Nowadays, our aircraft fly at altitudes of more than 10 kilometres (6.2 miles). This means they are flying at a height much greater than that of the highest mountain on earth. So how can we still breathe on the aircraft?

First of all, modern aircraft are equipped with pressurised cabins. At great heights, the pressure in the cabin is adjusted for us humans so that we can breathe normally.

As altitude increases, the oxygen content of the atmosphere remains about the same. However, the air pressure decreases, so the air pressure in the aircraft cabin must be increased so that we can breathe well again.

And how is the air pressure in the aircraft cabin increased?

The pressure in the aircraft cabin comes from air constantly flowing in, and only a small amount of air flowing out of the cabin again. Computers control this so that exactly as much air flows in permanently as is optimal for humans and animals. This new air comes from around the outside of the aircraft and is sucked in to the engine and strongly compressed by compressors. These compressors compress the outside air.

This builds up pressure in the cabin. The computer ensures there are pleasant pressure changes in the cabin, so that you don't even notice that the air pressure in the cabin changes between the aircraft taking off and when it reaches cruising altitude.

Part of this compressed air in one engine is “bled off” for the breathable air in the cabin – so it’s also known as ‘bleed air’. As this air is very hot, it is first cooled somewhat and then fed through valves in the air conditioning. In modern aircraft this is controlled by computers, it’s completely automatic. From the air conditioning, the air passes into a mixing chamber, where it is mixed with some of the already used and filtered cabin air. This mixture is then fed into the cabin and supplies the passengers with new air to breathe.

By the way, the cabins of larger aircraft are divided into several “climate zones”. The air in these different zones can therefore be controlled separately which ensures pleasant temperatures everywhere.

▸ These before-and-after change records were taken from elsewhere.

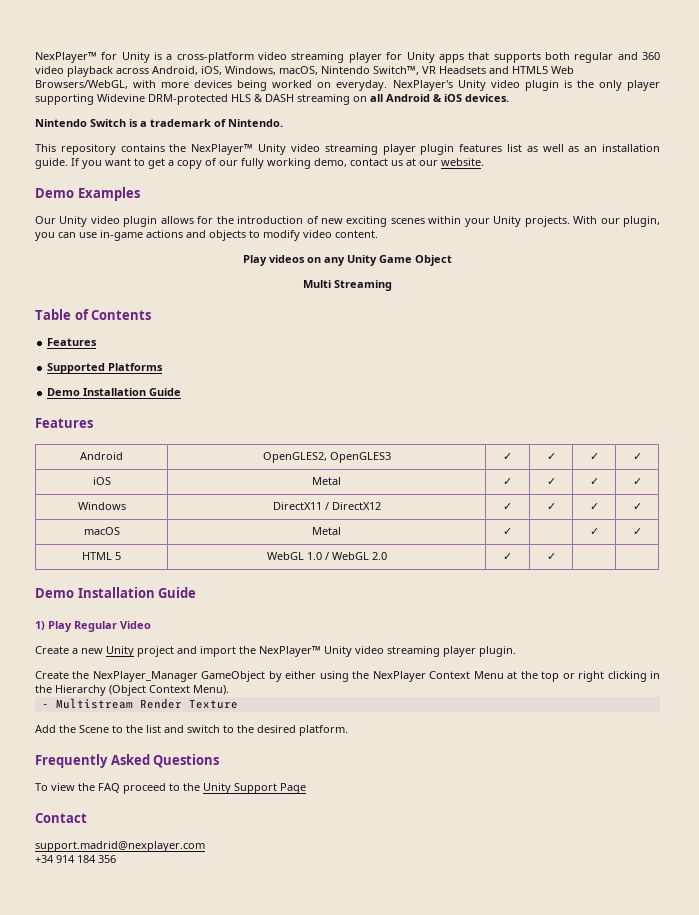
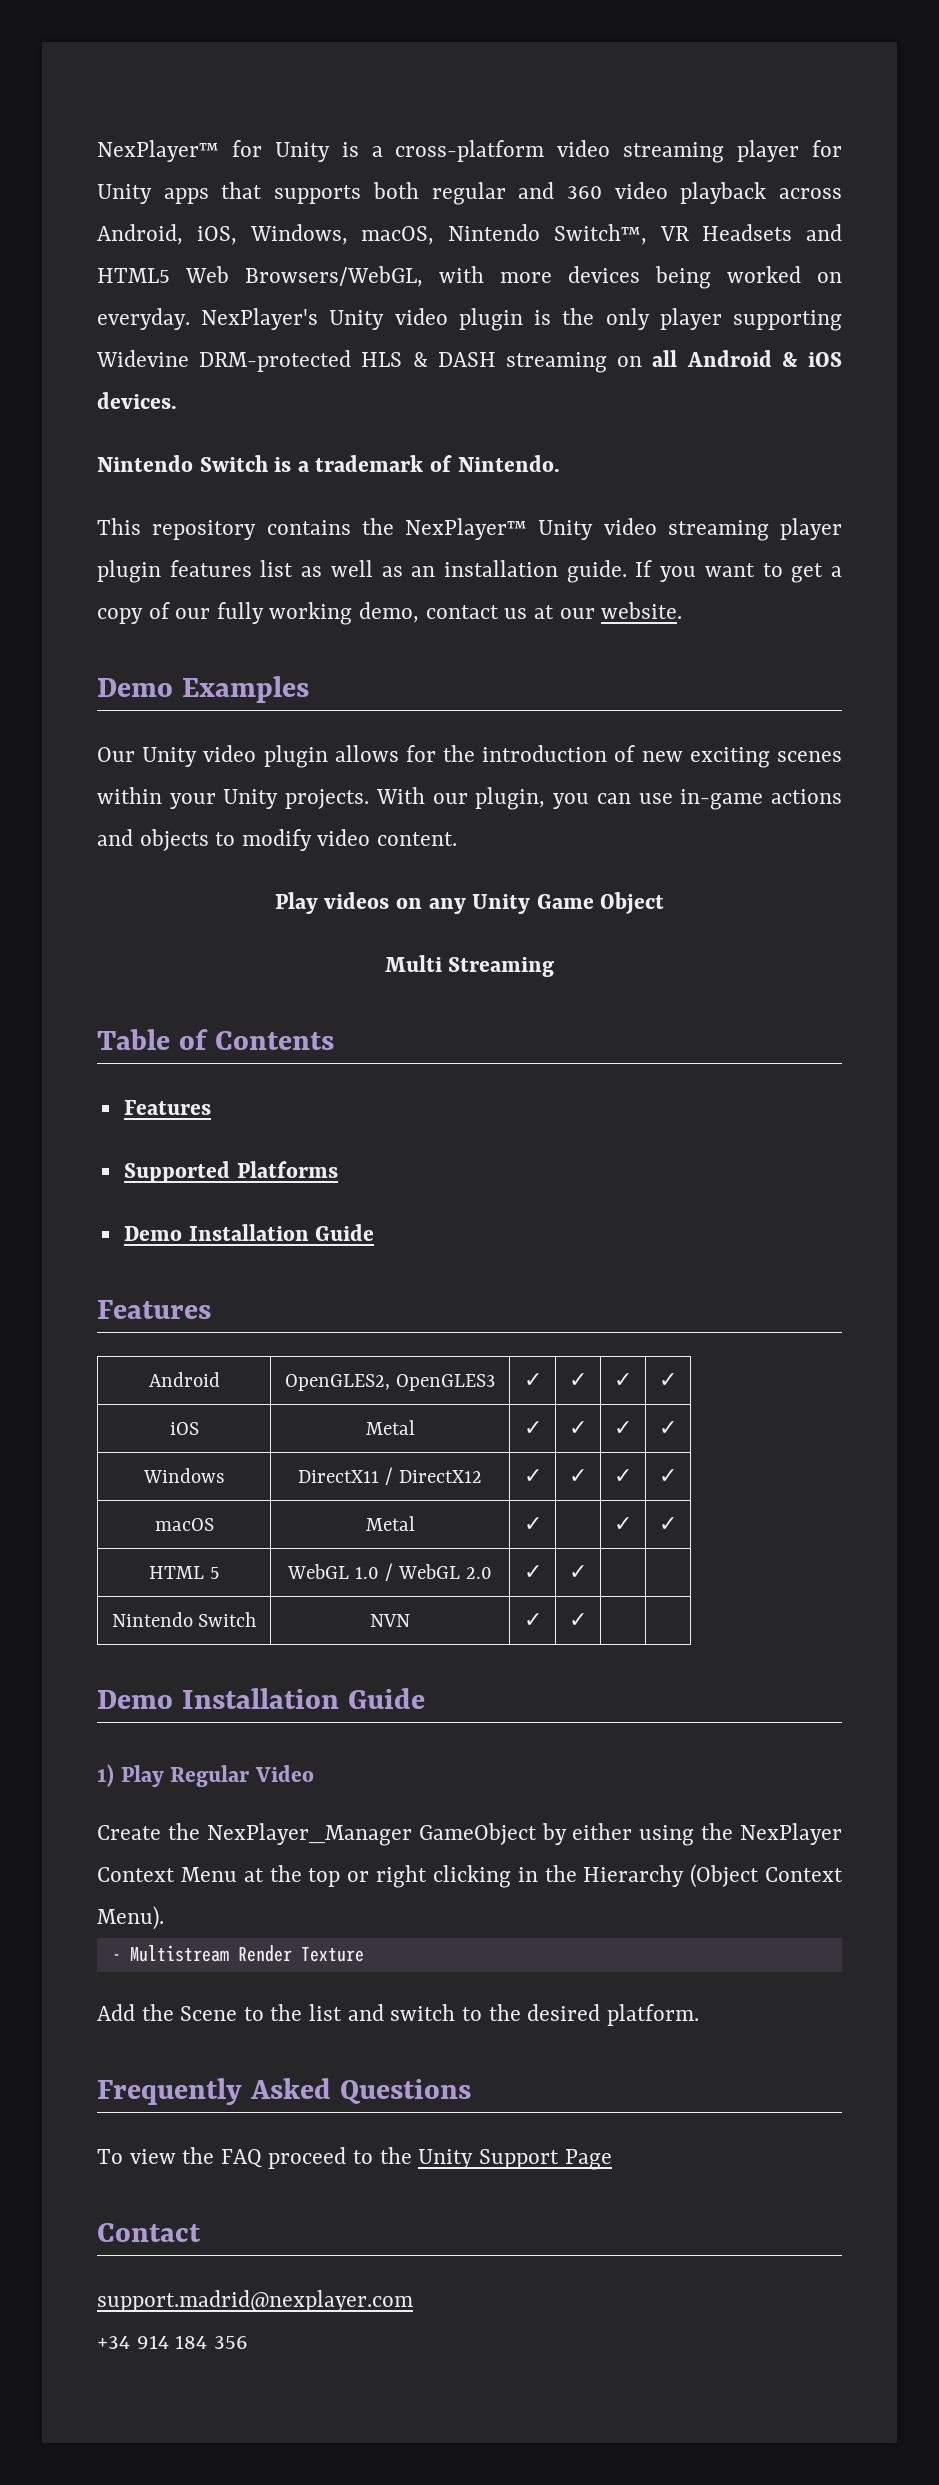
+ Nintendo Switch | NVN | ✓ | ✓ | |
- Create a new Unity project and import the NexPlayer™ Unity video streaming player plugin.

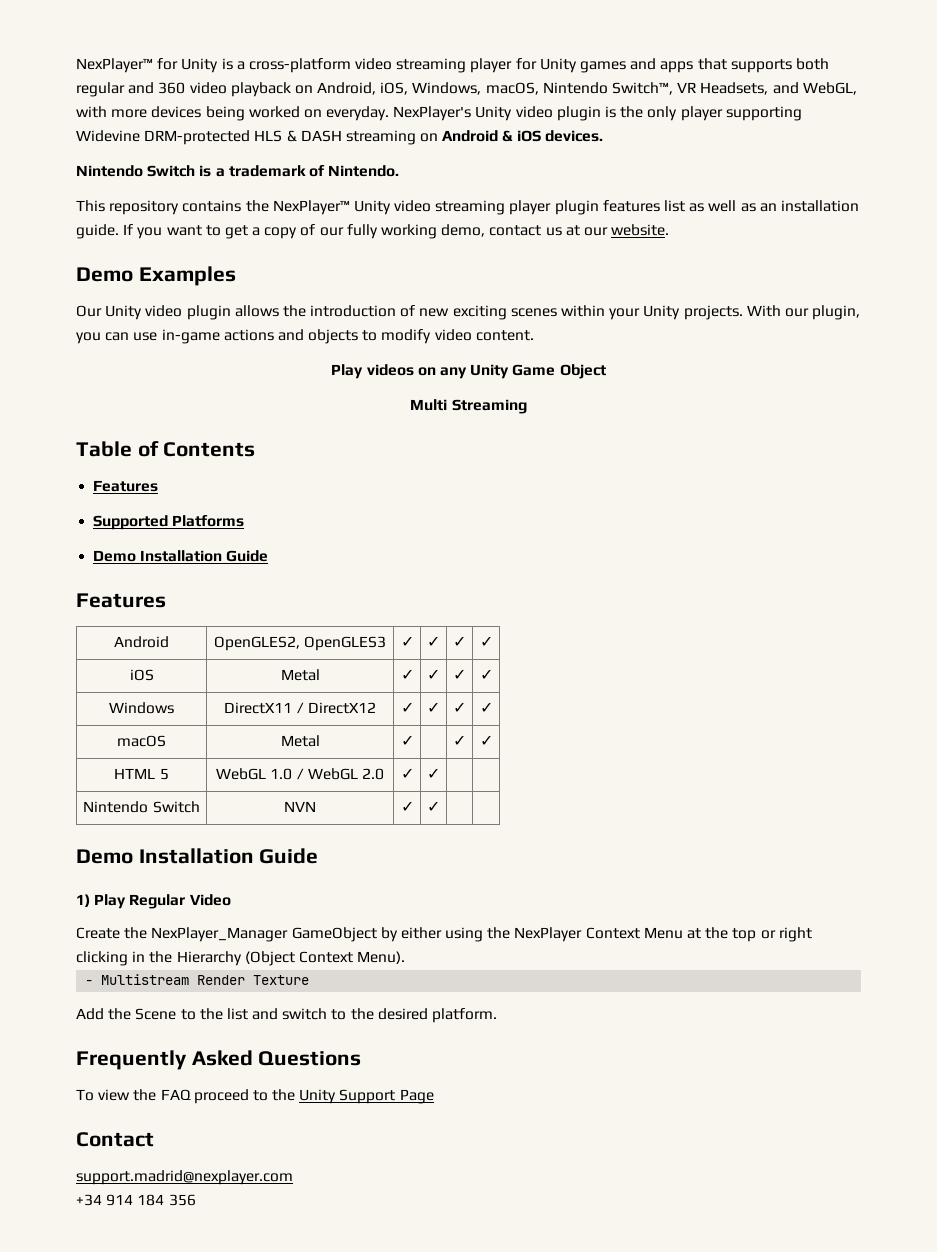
- NexPlayer™ for Unity is a cross-platform video streaming player for Unity apps that supports both regular and 360 video playback across Android, iOS, Windows, macOS, Nintendo Switch™, VR Headsets and HTML5 Web Browsers/WebGL, with more devices being worked on everyday.
+ NexPlayer™ for Unity is a cross-platform video streaming player for Unity games and apps that supports both regular and 360 video playback on Android, iOS, Windows, macOS, Nintendo Switch™, VR Headsets, and WebGL, with more devices being worked on everyday.
- NexPlayer's Unity video plugin is the only player supporting Widevine DRM-protected HLS & DASH streaming on all Android & iOS devices.
+ NexPlayer's Unity video plugin is the only player supporting Widevine DRM-protected HLS & DASH streaming on Android & iOS devices.
- Our Unity video plugin allows for the introduction of new exciting scenes within your Unity projects.
+ Our Unity video plugin allows the introduction of new exciting scenes within your Unity projects.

The circulating air from the cabin is permanently filtered through special filters to keep it clean. This removes almost all particles, viruses and bacteria that may be in the cabin air. On an Airbus aircraft, the entire cabin air is completely replaced about every two to three minutes.

Adrian, aged 10


Passenger airliners are some of the biggest and heaviest aircraft around – giants that weigh tonnes and can only take off from the ground with the help of incredibly powerful jet engines. If the pilot switches the jet engines to full power, the aircraft accelerates to about 250 kilometres per hour in just a few seconds and takes off…but how does that work?

Thanks to lots of metal blades attached to a rotating ring, the fan (1), air is sucked into the inside of the jet engine and heavily compressed (2), thereby increasing its pressure and temperature. From there, the air enters the combustion chamber (3), into which kerosene, i.e. the aircraft fuel, is injected and ignited. The hot combustion gases shoot backwards out of the combustion chamber at great speed (around 1,000 kilometres or 600 miles per hour!) and set in motion the turbine (4) behind the chamber. This motion is transferred forward via a shaft and drives both the compressor (2) and the thrust-generating fan (1).

A small part of the combustion gases are propelled backward out of the jet engine and also create thrust. On modern jet engines, most of the thrust is generated by the fan (1). This so-called “cold thrust” (blue arrow on the outside) makes up 80 per cent of the jet engine’s power. Only about 20 per cent comes out of the turbine as “hot thrust” at the back.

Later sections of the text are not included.